Plasma metabolites associated with chronic kidney disease and renal function in adults from the Baltimore Longitudinal Study of Aging.

ABSTRACT

INTRODUCTION: Chronic kidney disease (CKD) is an important cause of disability and death, but its pathogenesis is poorly understood. Plasma metabolites can provide insights into underlying processes associated with CKD. OBJECTIVES: To clarify the relationship of plasma metabolites with CKD and renal function in human. METHODS: We used a targeted metabolomics approach to characterize the relationship of 450 plasma metabolites with CKD and estimated glomerular filtration rate (eGFR) in 616 adults, aged 38-94 years, who participated in the Baltimore Longitudinal Study of Aging. RESULTS: There were 74 (12.0%) adults with CKD. Carnitine, acetylcarnitine, propionylcarnitine, butyrylcarnitine, trigonelline, trimethylamine N-oxide (TMAO), 1-methylhistidine, citrulline, homoarginine, homocysteine, sarcosine, symmetric dimethylarginine, aspartate, phenylalanine, taurodeoxycholic acid, 3-indolepropionic acid, phosphatidylcholines (PC).aa.C402, PC.aa.C403, PC.ae.C406, triglycerides (TG) 204/363, TG 204/364, and choline were associated with higher odds of CKD in multivariable analyses adjusting for potential confounders and using a false discovery rate (FDR) to address multiple testing.

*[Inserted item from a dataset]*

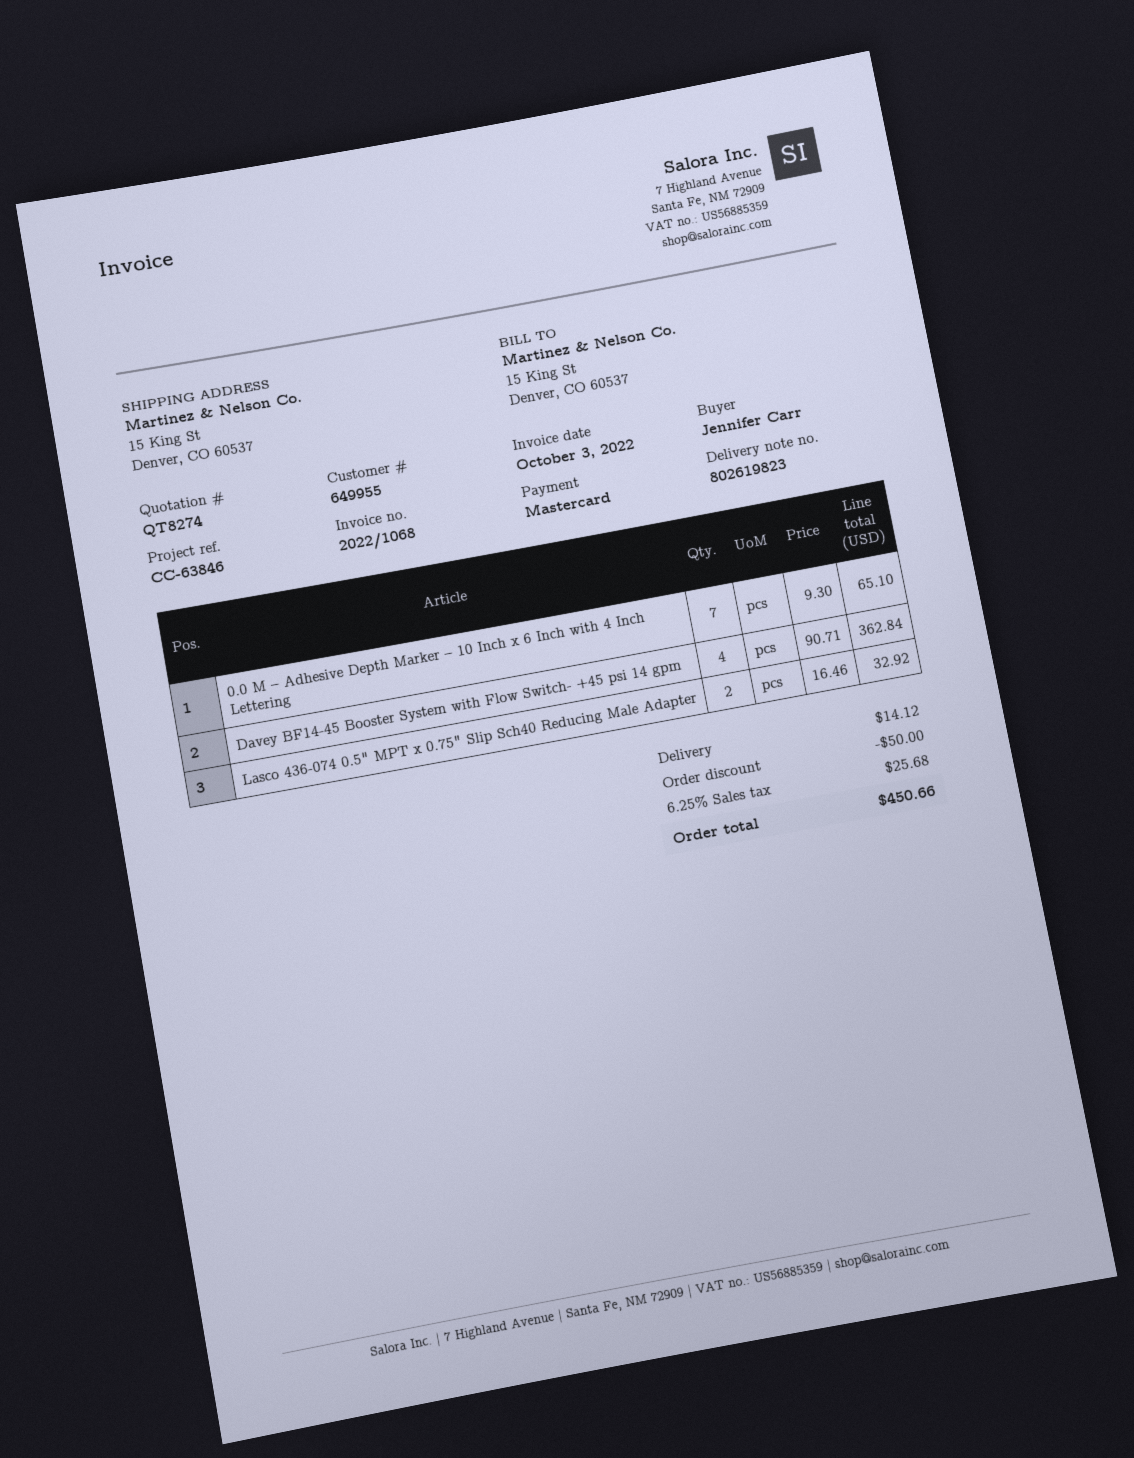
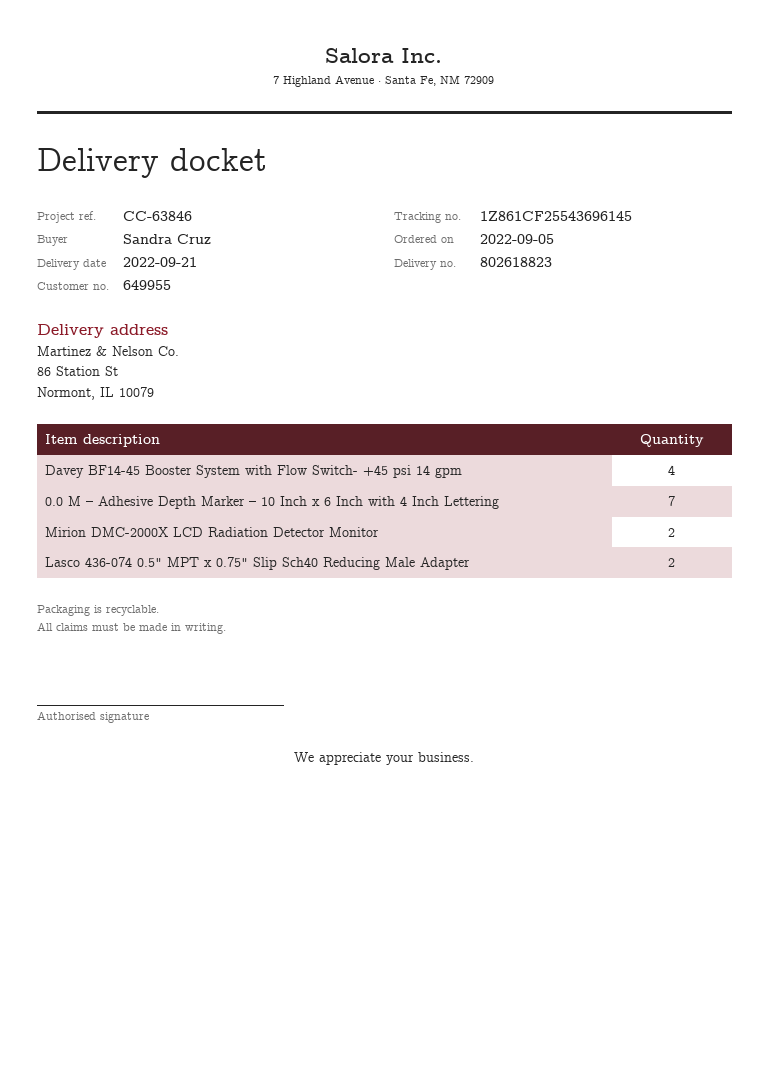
delivery note number: 802619823 -> 802618823
ordered by: Jennifer Carr -> Sandra Cruz
ship to: 15 King St, Denver, CO 60537 -> 86 Station St, Normont, IL 10079
Mirion DMC-2000X LCD Radiation Detector Monitor: none -> 2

Six acylcarnitines, trigonelline, TMAO, 18 amino acids and biogenic amines, taurodeoxycholic acid, hexoses, cholesteryl esters 226, dehydroepiandrosterone sulfate, 3-indolepropionic acid, 2 PCs, 17 TGs, and choline were negatively associated with eGFR, and hippuric acid was positively associated with eGFR in multivariable analyses adjusting for potential confounders and using a FDR approach. CONCLUSION: The metabolites associated with CKD and reduced eGFR suggest that several pathways, such as the urea cycle, the arginine-nitric oxide pathway, the polyamine pathway, and short chain acylcarnitine metabolism are altered in adults with CKD and impaired renal function.